• _WHAT YOU WILL DO_: The pictures get left out, but everything else in the listing below must be duplicated exactly.

• _RECORDS FOR THIS EXERCISE_:
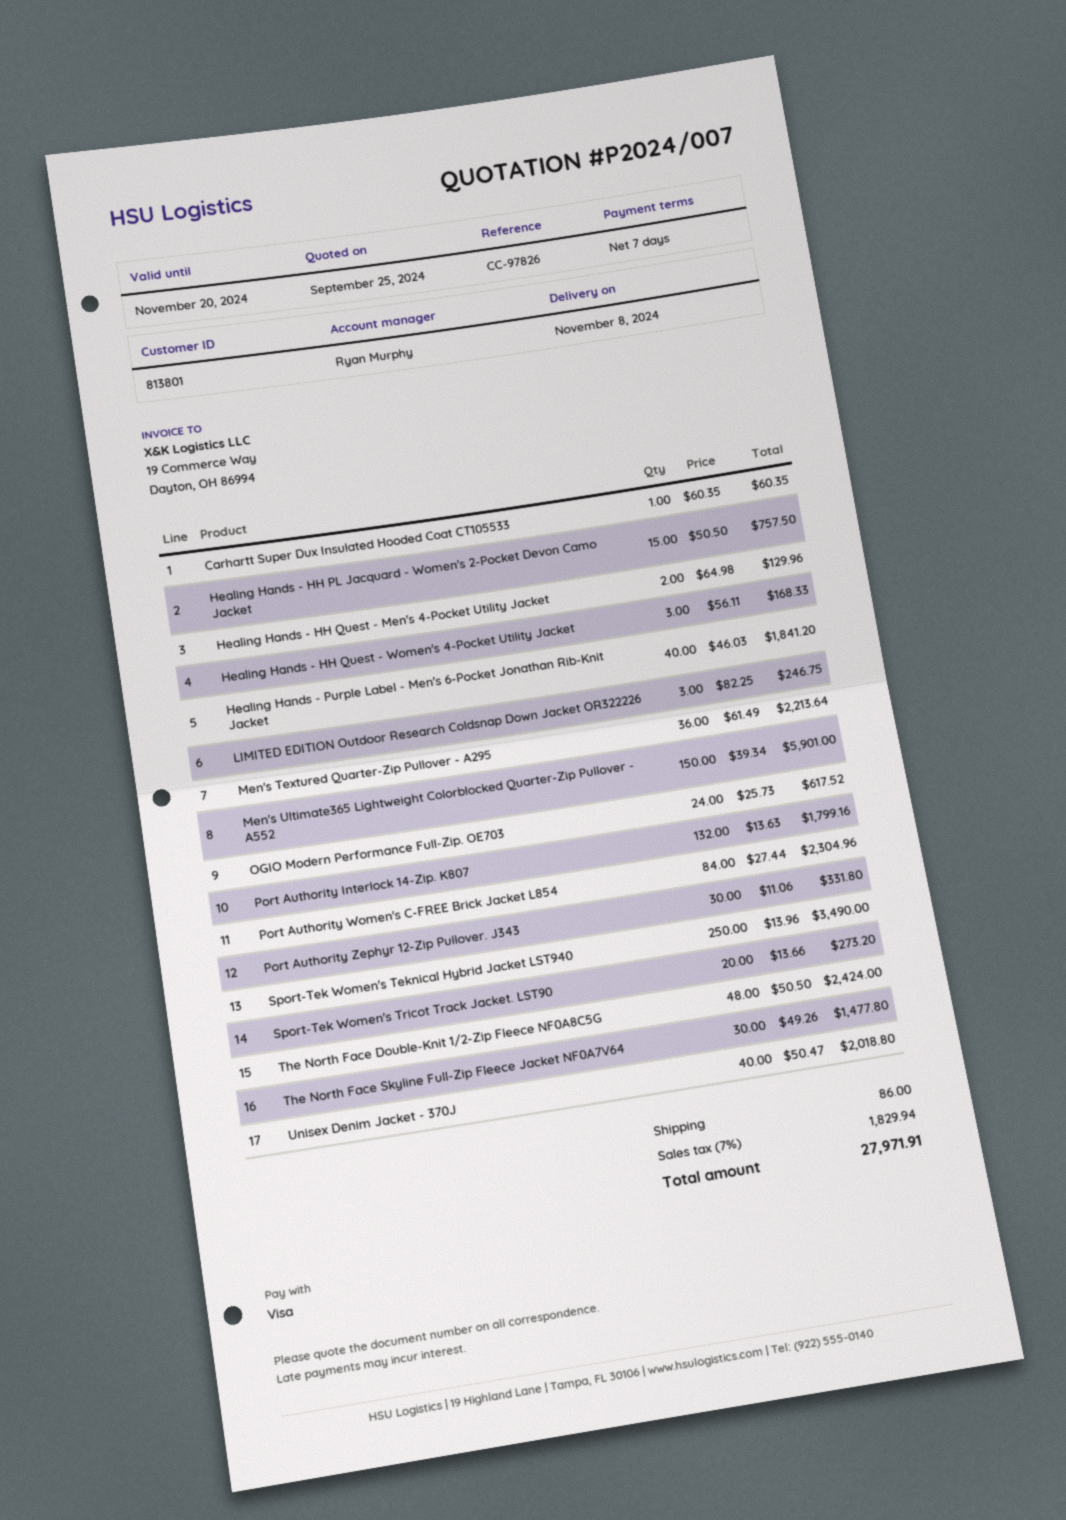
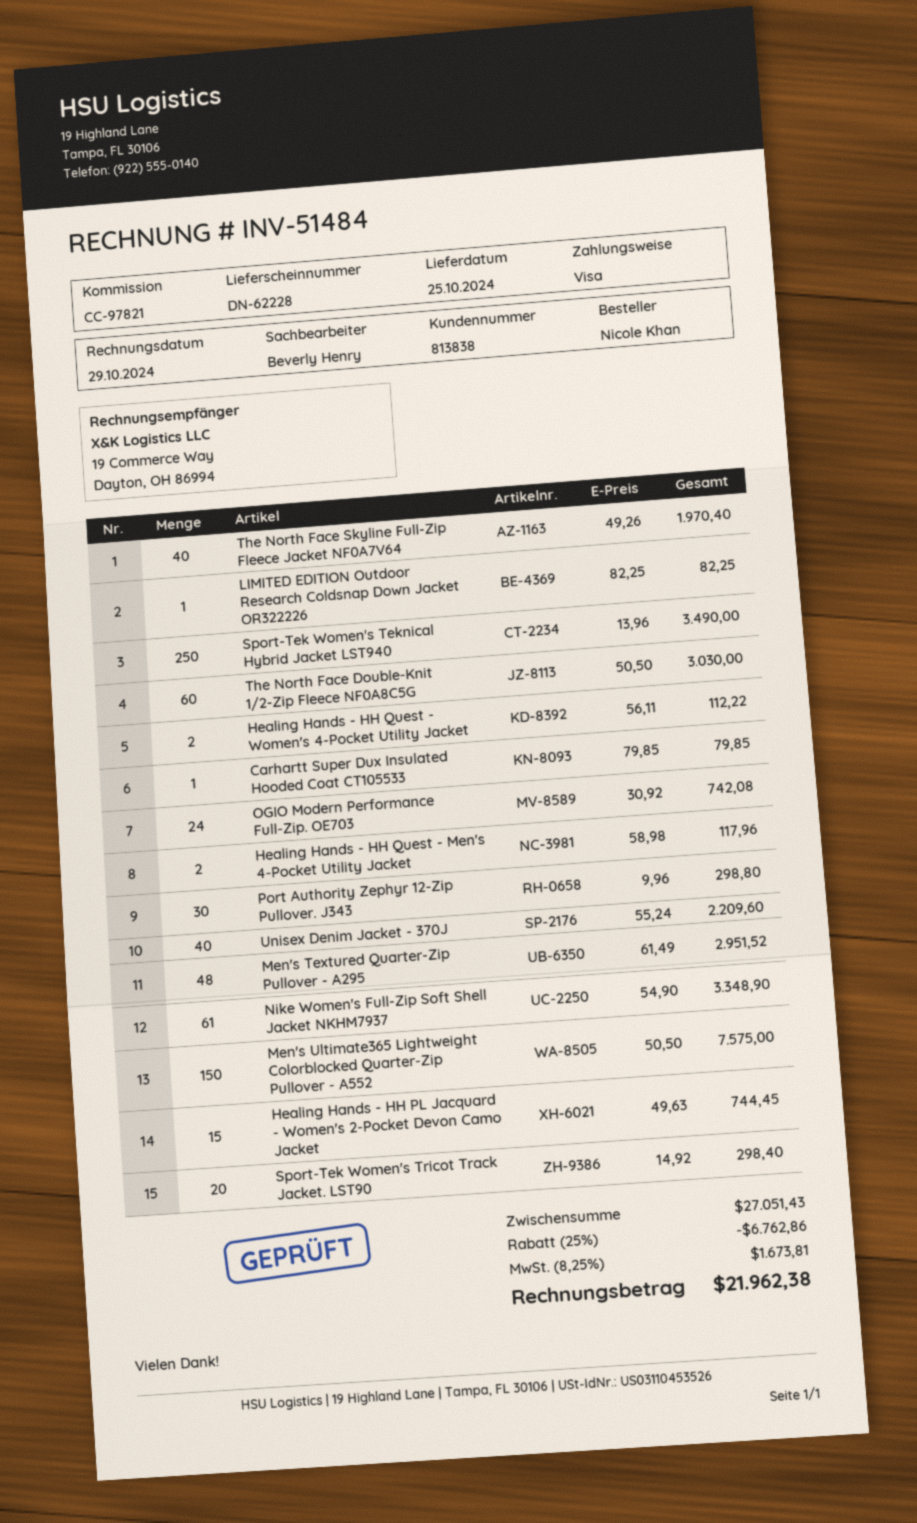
delivery date: 2024-11-08 -> 2024-10-25
customer number: 813801 -> 813838
reference: CC-97826 -> CC-97821
sales rep: Ryan Murphy -> Beverly Henry
Carhartt Super Dux Insulated Hooded Coat CT105533: 1 x 60.35 = 60.35 -> 1 x 79.85 = 79.85
Healing Hands - HH PL Jacquard - Women's 2-Pocket Devon Camo Jacket: 15 x 50.50 = 757.50 -> 15 x 49.63 = 744.45
Healing Hands - HH Quest - Men's 4-Pocket Utility Jacket: 2 x 64.98 = 129.96 -> 2 x 58.98 = 117.96
Healing Hands - HH Quest - Women's 4-Pocket Utility Jacket: 3 x 56.11 = 168.33 -> 2 x 56.11 = 112.22
Healing Hands - Purple Label - Men's 6-Pocket Jonathan Rib-Knit Jacket: 40 x 46.03 = 1841.20 -> none
LIMITED EDITION Outdoor Research Coldsnap Down Jacket OR322226: 3 x 82.25 = 246.75 -> 1 x 82.25 = 82.25
Men's Textured Quarter-Zip Pullover - A295: 36 x 61.49 = 2213.64 -> 48 x 61.49 = 2951.52
Men's Ultimate365 Lightweight Colorblocked Quarter-Zip Pullover - A552: 150 x 39.34 = 5901.00 -> 150 x 50.50 = 7575.00
OGIO Modern Performance Full-Zip. OE703: 24 x 25.73 = 617.52 -> 24 x 30.92 = 742.08
Port Authority Interlock 14-Zip. K807: 132 x 13.63 = 1799.16 -> none
Port Authority Women's C-FREE Brick Jacket L854: 84 x 27.44 = 2304.96 -> none
Port Authority Zephyr 12-Zip Pullover. J343: 30 x 11.06 = 331.80 -> 30 x 9.96 = 298.80
Sport-Tek Women's Tricot Track Jacket. LST90: 20 x 13.66 = 273.20 -> 20 x 14.92 = 298.40
The North Face Double-Knit 1/2-Zip Fleece NF0A8C5G: 48 x 50.50 = 2424.00 -> 60 x 50.50 = 3030.00
The North Face Skyline Full-Zip Fleece Jacket NF0A7V64: 30 x 49.26 = 1477.80 -> 40 x 49.26 = 1970.40
Unisex Denim Jacket - 370J: 40 x 50.47 = 2018.80 -> 40 x 55.24 = 2209.60
Nike Women's Full-Zip Soft Shell Jacket NKHM7937: none -> 61 x 54.90 = 3348.90
discount: none -> 25% = 6762.86
shipping: 86.00 -> none
tax: 7% = 1829.94 -> 8.25% = 1673.81
total: 27971.91 -> 21962.38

• _RESULT_:
delivery date: 2024-11-08 -> 2024-10-25
customer number: 813801 -> 813838
reference: CC-97826 -> CC-97821
sales rep: Ryan Murphy -> Beverly Henry
Carhartt Super Dux Insulated Hooded Coat CT105533: 1 x 60.35 = 60.35 -> 1 x 79.85 = 79.85
Healing Hands - HH PL Jacquard - Women's 2-Pocket Devon Camo Jacket: 15 x 50.50 = 757.50 -> 15 x 49.63 = 744.45
Healing Hands - HH Quest - Men's 4-Pocket Utility Jacket: 2 x 64.98 = 129.96 -> 2 x 58.98 = 117.96
Healing Hands - HH Quest - Women's 4-Pocket Utility Jacket: 3 x 56.11 = 168.33 -> 2 x 56.11 = 112.22
Healing Hands - Purple Label - Men's 6-Pocket Jonathan Rib-Knit Jacket: 40 x 46.03 = 1841.20 -> none
LIMITED EDITION Outdoor Research Coldsnap Down Jacket OR322226: 3 x 82.25 = 246.75 -> 1 x 82.25 = 82.25
Men's Textured Quarter-Zip Pullover - A295: 36 x 61.49 = 2213.64 -> 48 x 61.49 = 2951.52
Men's Ultimate365 Lightweight Colorblocked Quarter-Zip Pullover - A552: 150 x 39.34 = 5901.00 -> 150 x 50.50 = 7575.00
OGIO Modern Performance Full-Zip. OE703: 24 x 25.73 = 617.52 -> 24 x 30.92 = 742.08
Port Authority Interlock 14-Zip. K807: 132 x 13.63 = 1799.16 -> none
Port Authority Women's C-FREE Brick Jacket L854: 84 x 27.44 = 2304.96 -> none
Port Authority Zephyr 12-Zip Pullover. J343: 30 x 11.06 = 331.80 -> 30 x 9.96 = 298.80
Sport-Tek Women's Tricot Track Jacket. LST90: 20 x 13.66 = 273.20 -> 20 x 14.92 = 298.40
The North Face Double-Knit 1/2-Zip Fleece NF0A8C5G: 48 x 50.50 = 2424.00 -> 60 x 50.50 = 3030.00
The North Face Skyline Full-Zip Fleece Jacket NF0A7V64: 30 x 49.26 = 1477.80 -> 40 x 49.26 = 1970.40
Unisex Denim Jacket - 370J: 40 x 50.47 = 2018.80 -> 40 x 55.24 = 2209.60
Nike Women's Full-Zip Soft Shell Jacket NKHM7937: none -> 61 x 54.90 = 3348.90
discount: none -> 25% = 6762.86
shipping: 86.00 -> none
tax: 7% = 1829.94 -> 8.25% = 1673.81
total: 27971.91 -> 21962.38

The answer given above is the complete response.